John Hughes en a posé les règles dans les années 1980 avec une précision d'entomologiste : le lycée américain comme microcosme social impitoyable, où chaque élève occupe une case (le rebelle, la populaire, le geek) et où les semaines comptent davantage que les années. Breakfast Club, Ferris Bueller, Ça chauffe au lycée Ridgemont : ces films ont défini un genre dont les codes persistent intacts dans American Pie, Lolita malgré moi ou Sing Street, plusieurs décennies plus tard.

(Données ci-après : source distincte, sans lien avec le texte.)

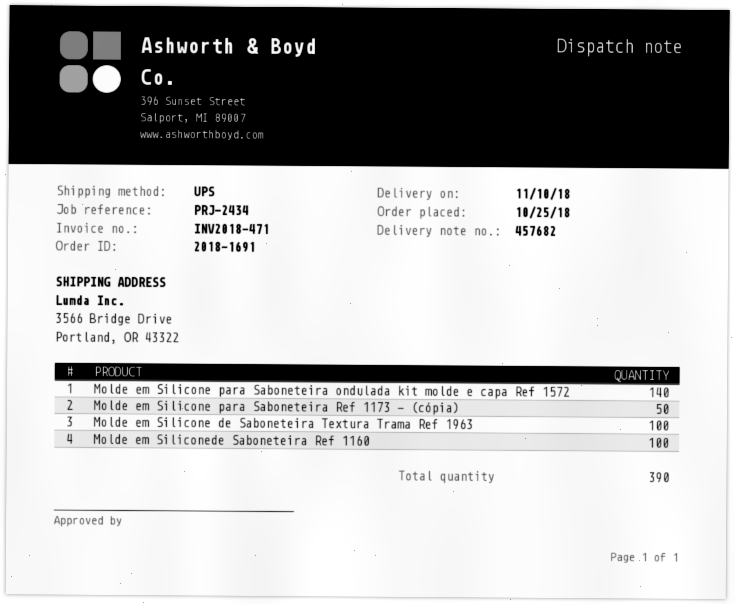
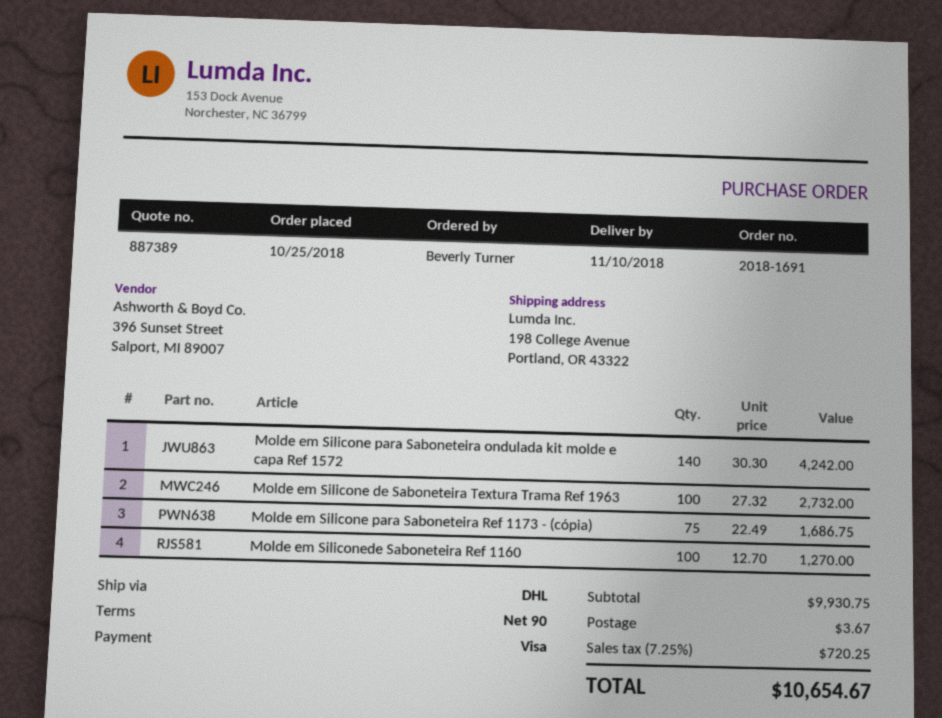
shipping method: UPS -> DHL
ship to: 3566 Bridge Drive, Portland, OR 43322 -> 198 College Avenue, Portland, OR 43322
Molde em Silicone para Saboneteira Ref 1173 - (cópia): 50 -> 75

Le lycée y est moins un lieu d'apprentissage qu'un théâtre de la formation identitaire : on s'y cherche, on s'y blesse, on y fait ses premières armes amoureuses et ses premières trahisons. La comédie y est dominante, mais l'horreur s'y est toujours sentie chez elle (The Faculty, Fear Street : Prom Queen, Whispering Corridors) : nulle part ailleurs la violence sociale ne se cache si près de la surface.

Ce que ces films documentent, par-delà les générations et les cultures, c'est la conviction universelle que l'adolescence est une période à part, ni enfance ni vie adulte, régie par ses propres lois et ses propres sentences. Que l'on rie ou que l'on tremble, le territoire est le même : ces couloirs où tout semble se jouer pour toujours.